Kim Houghton, chief economist from think tank Regional Australia Institute appeared last week before the House of Representatives standing committee on tax and revenue, for its ongoing inquiry into housing affordability.
He warned MPs that the pandemic and remote working have fired up waves of mass migration out of the capital cities, the property supply in many regions have been blocked by lending processes and rising construction costs.
“One of the key issues that we find in our more inland places and smaller markets – not high growth population centres but the ones inland – is that those markets are stalled because of the combination of banks requiring quite large deposits because there are very few transactions for them to base their market evaluations on, coupled with the build costs being much higher than the existing median house price,” Dr Houghton said.
He elaborated that the banks charge a risk premium in markets where there are small numbers of transactions – while the cost of building has proved so prohibitive, Mount Isa for example has seen one house built in the last 12 months.
A survey by Regional Australia Institute from last year had shown one in five capital city residents were looking to make a regional move in the next two to three years.
Further, Dr Houghton noted there had been a boost in dwelling approvals across the regions, but it has been tied to HomeBuilder, repeating past jumps that were also linked to government stimulus.
“When that finished in March, these dwelling approvals have dropped. There are some underlying challenges there that need be addressed,” Dr Houghton said.
Thus, the body has recommended the formation of a regional new home guarantee, along the lines of the government’s recent home-ownership grants for first home buyers and for single parents.
Regional Australia Institute has said that the market has failed at supplying the right mix of dwellings, with Dr Houghton referring to a “significant undersupply – the missing middle – of medium density in regional Australia”.
Recent research from the body showed demand is evenly split between units and detached housing in Western Queensland.

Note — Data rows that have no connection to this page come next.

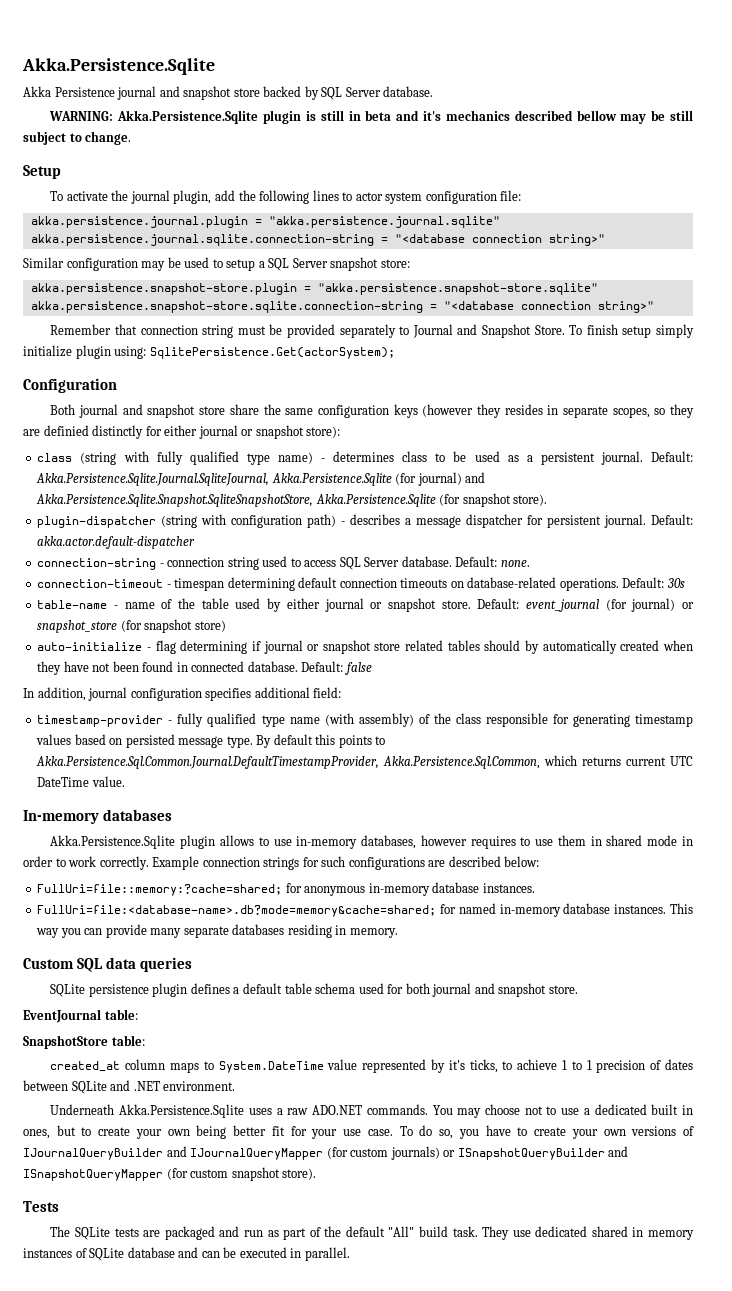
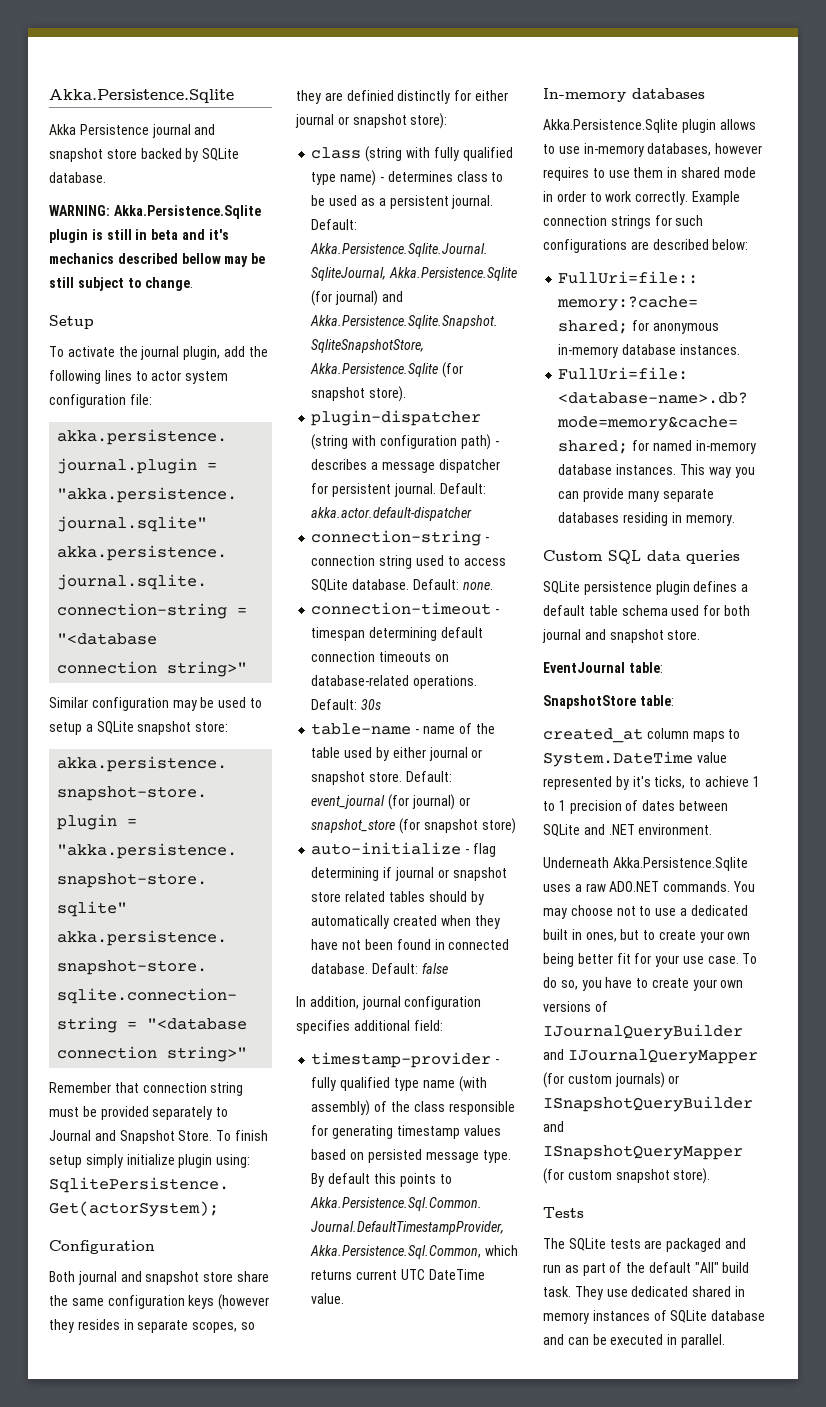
- Akka Persistence journal and snapshot store backed by SQL Server database.
+ Akka Persistence journal and snapshot store backed by SQLite database.
- Similar configuration may be used to setup a SQL Server snapshot store:
+ Similar configuration may be used to setup a SQLite snapshot store:
- connection-string - connection string used to access SQL Server database.
+ connection-string - connection string used to access SQLite database.

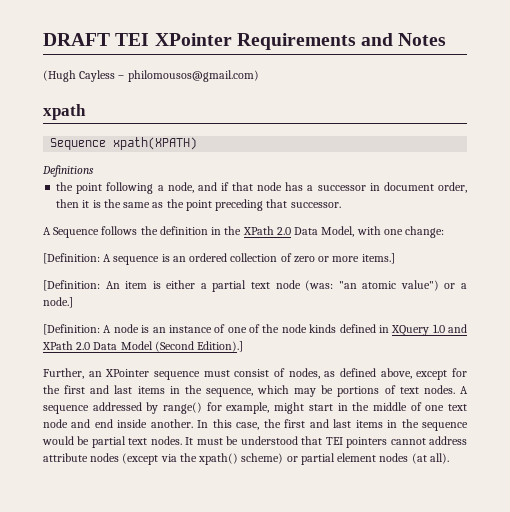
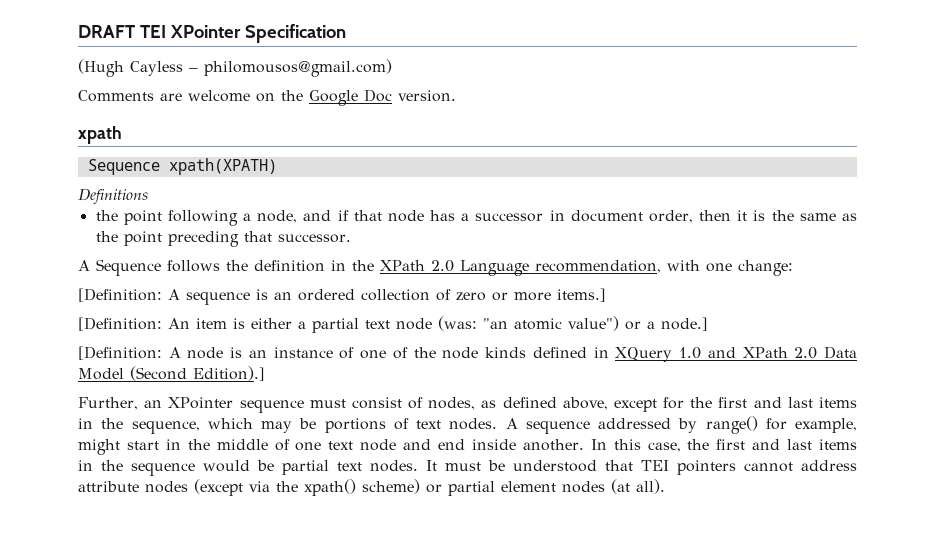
- DRAFT TEI XPointer Requirements and Notes
+ DRAFT TEI XPointer Specification
+ Comments are welcome on the Google Doc version.
- A Sequence follows the definition in the XPath 2.0 Data Model, with one change:
+ A Sequence follows the definition in the XPath 2.0 Language recommendation, with one change:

“We know that in those markets the consumers and residents want that mix of housing. Yet, what the development sector is providing is typically the easy win, which is the outer suburban peripheral growth, and we’re not seeing that medium density, even in these growth markets,” Dr Hougton said.
“That would bring the price points down and slow the rate of price growth. But, for some reason, those signals aren’t getting through to the developers.
“So that’s the market failure in those markets, in my view.”
Meanwhile, City of Sydney councillor Linda Scott, who is the president for the Australian Local Government Association, told the committee that mayors across regional NSW had told her they were experiencing a rise in homelessness in their communities.
“This a new phenomenon in many of our regional communities,” she said.
“We know that in some regional areas there is high growth and they’re growing faster than anticipated due to recent changes in migration patterns. However, in other communities there simply isn’t enough affordable housing for key workers; sadly, in others, due to high housing costs, an increasing number of people are sleeping rough.”
However, the councillor stated simply raising housing supply would not translate to reduced prices or increase the amount of affordable options, calling it a “multifactorial problem”.
“Issues such as changes to recent migration patterns, cheap finance and labour, and material shortages in the construction sector are all currently having an impact on the supply of housing,” Ms Scott said.
Similarly, Townsville mayor Jenny Hill expressed concerns around housing affordability in North Queensland, stating insurance premiums for building and contents in the region are much higher than in the south of the state.
“More recently, the property sector locally has advised of sector-wide difficulties in acquiring sufficiently skilled labour to keep up with demand, as well as a shortage of supply of materials,” Ms Hill said.
“Costs of subcontracting services like fencing, concreting and plumbing have all skyrocketed during the COVID period, with some prices for services locally up by 400 per cent since the beginning of 2020. We believe that these supply chains will be made much harder by the increasing push in the south-east corner, particularly around major projects like the Olympics.”
Union rings alarm on house price surge
Retail, fast food and warehousing workers union SDA told the committee on Wednesday (10 November) that low and middle-income earners are at risk of permanent exclusion from the housing market.
The body has called for a national affordable housing agency, with a mandate to ensure secure and affordable ownership and rental options for all Australians.
Gerard Dwyer, national secretary of the SDA commented home ownership will continue to fall unless policy solutions are found.
“With the median house price in Sydney now 15 times average full time wages, compared with five times in 1981, housing affordability for workers on low wages is a constant struggle, a fact made more stark given the wage for a fulltime retail worker is $44 thousand, less than half the average fulltime wage,” Mr Dwyer asserted.
“This is now a regional problem, too. The significant proportion of SDA members who reside in regional Australia are now having to deal with the pressure of a housing market that is marching away from lower paid workers.”
Around 64 per cent of regional renters in an SDA survey had cited high rental and housing prices as main concern for the future health and liveability of their local area.
However, the union has criticised first home-owner schemes and suggestions for early superannuation withdrawals to fund housing deposits.
Instead, it has called for build-to-rent and rent-to-buy solutions.